TASK ITEM »
Write the lines below out exactly, dropping each picture.
========================================
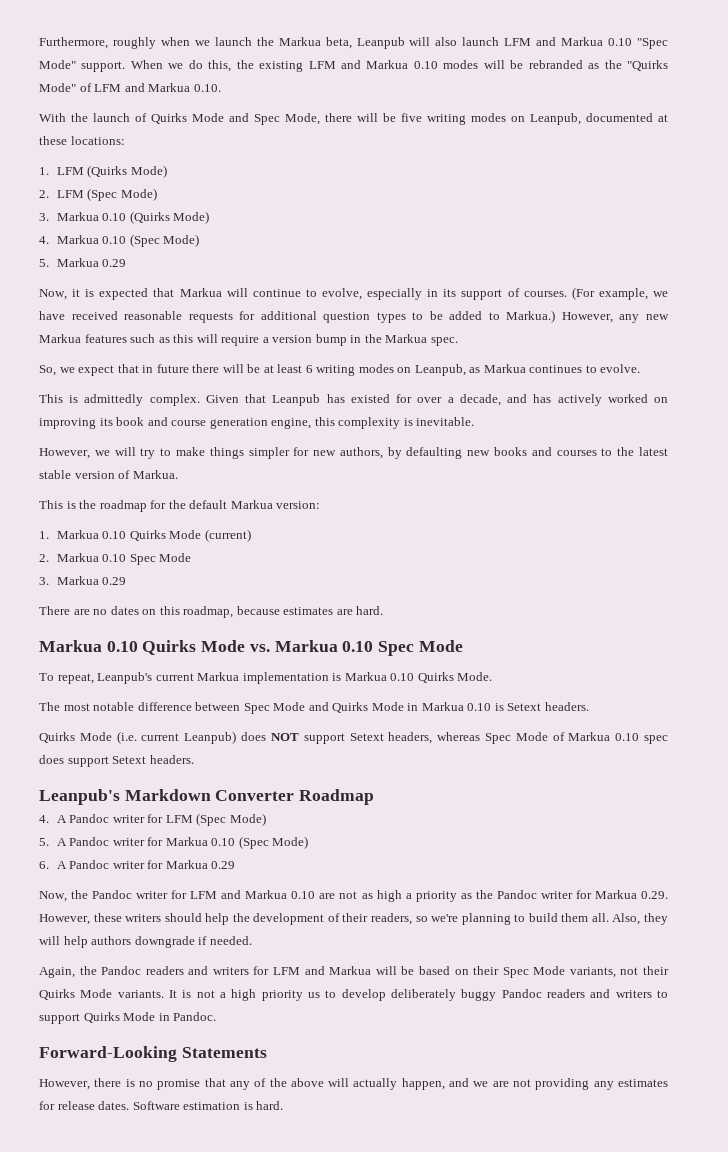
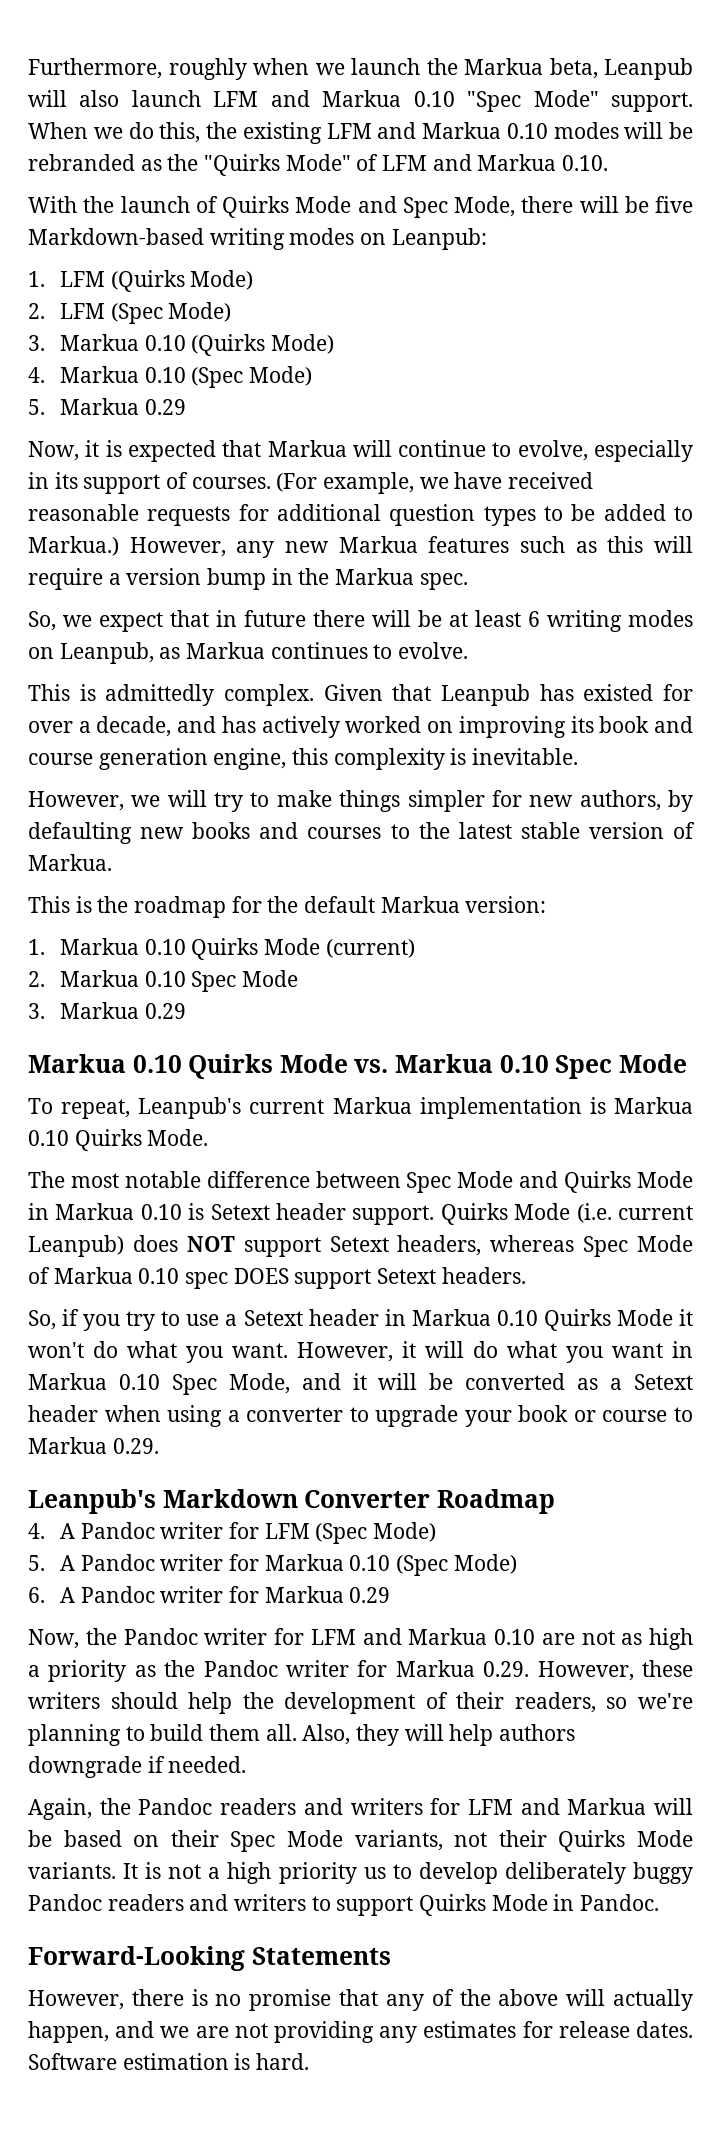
[427,113,668,125] [39,136,125,145] writing modes on Leanpub, documented at these locations: -> [28,228,487,250] Markdown-based writing modes on Leanpub:
[39,606,384,618] // There are no dates on this roadmap, because estimates are hard. -> (186, 1011) none
[544,702,589,711] headers. // -> [276,1203,435,1225] header support.
[39,755,64,764] does -> [233,1268,289,1284] DOES
(194, 759) none -> [28,1309,693,1331] [28,1341,693,1363] [28,1373,694,1395] [28,1405,693,1427] [28,1437,159,1454] // So, if you try to use a Setext header in Markua 0.10 Quirks Mode it won't do what you want. However, it will do what you want in Markua 0.10 Spec Mode, and it will be converted as a Setext header when using a converter to upgrade your book or course to Markua 0.29.

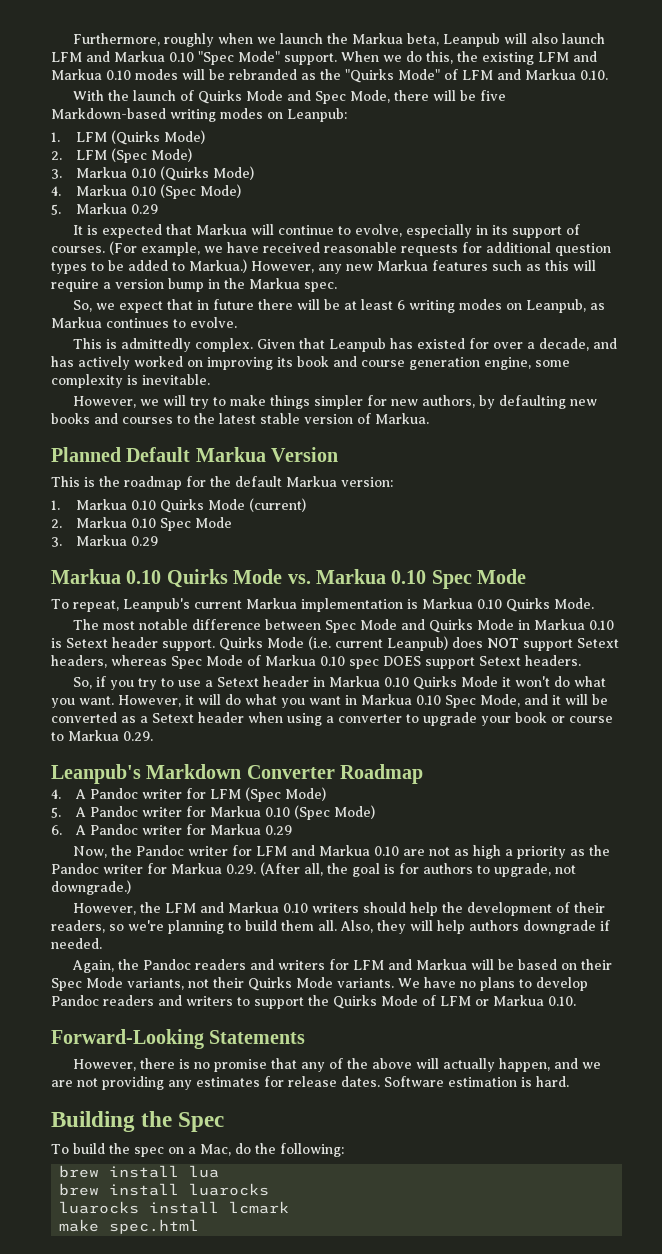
[28,440,100,461] Now, it -> [72,225,83,235] It
[292,748,329,765] this -> [535,360,570,367] some
(112, 862) none -> [51,447,339,462] // Planned Default Markua Version
[537,1660,693,1681] However, these -> [260,862,576,877] [51,880,131,895] [72,902,308,915] (After all, the goal is for authors to upgrade, not downgrade.) // However, the LFM and Markua 0.10
[123,1862,693,1884] It is not a high priority us to develop deliberately buggy -> [398,977,588,991] We have no plans to develop
[419,1894,660,1916] Quirks Mode in Pandoc. -> [308,995,576,1009] the Quirks Mode of LFM or Markua 0.10.
(310, 2061) none -> [51,1111,225,1132] [51,1143,344,1157] [59,1165,220,1178] [59,1183,270,1196] [59,1201,290,1214] [59,1219,200,1234] // Building the Spec // To build the spec on a Mac, do the following: // brew install lua // brew install luarocks // luarocks install lcmark // make spec.html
========================================
THE ANSWER »
[427,113,668,125] [39,136,125,145] writing modes on Leanpub, documented at these locations: -> [28,228,487,250] Markdown-based writing modes on Leanpub:
[39,606,384,618] // There are no dates on this roadmap, because estimates are hard. -> (186, 1011) none
[544,702,589,711] headers. // -> [276,1203,435,1225] header support.
[39,755,64,764] does -> [233,1268,289,1284] DOES
(194, 759) none -> [28,1309,693,1331] [28,1341,693,1363] [28,1373,694,1395] [28,1405,693,1427] [28,1437,159,1454] // So, if you try to use a Setext header in Markua 0.10 Quirks Mode it won't do what you want. However, it will do what you want in Markua 0.10 Spec Mode, and it will be converted as a Setext header when using a converter to upgrade your book or course to Markua 0.29.

[28,440,100,461] Now, it -> [72,225,83,235] It
[292,748,329,765] this -> [535,360,570,367] some
(112, 862) none -> [51,447,339,462] // Planned Default Markua Version
[537,1660,693,1681] However, these -> [260,862,576,877] [51,880,131,895] [72,902,308,915] (After all, the goal is for authors to upgrade, not downgrade.) // However, the LFM and Markua 0.10
[123,1862,693,1884] It is not a high priority us to develop deliberately buggy -> [398,977,588,991] We have no plans to develop
[419,1894,660,1916] Quirks Mode in Pandoc. -> [308,995,576,1009] the Quirks Mode of LFM or Markua 0.10.
(310, 2061) none -> [51,1111,225,1132] [51,1143,344,1157] [59,1165,220,1178] [59,1183,270,1196] [59,1201,290,1214] [59,1219,200,1234] // Building the Spec // To build the spec on a Mac, do the following: // brew install lua // brew install luarocks // luarocks install lcmark // make spec.html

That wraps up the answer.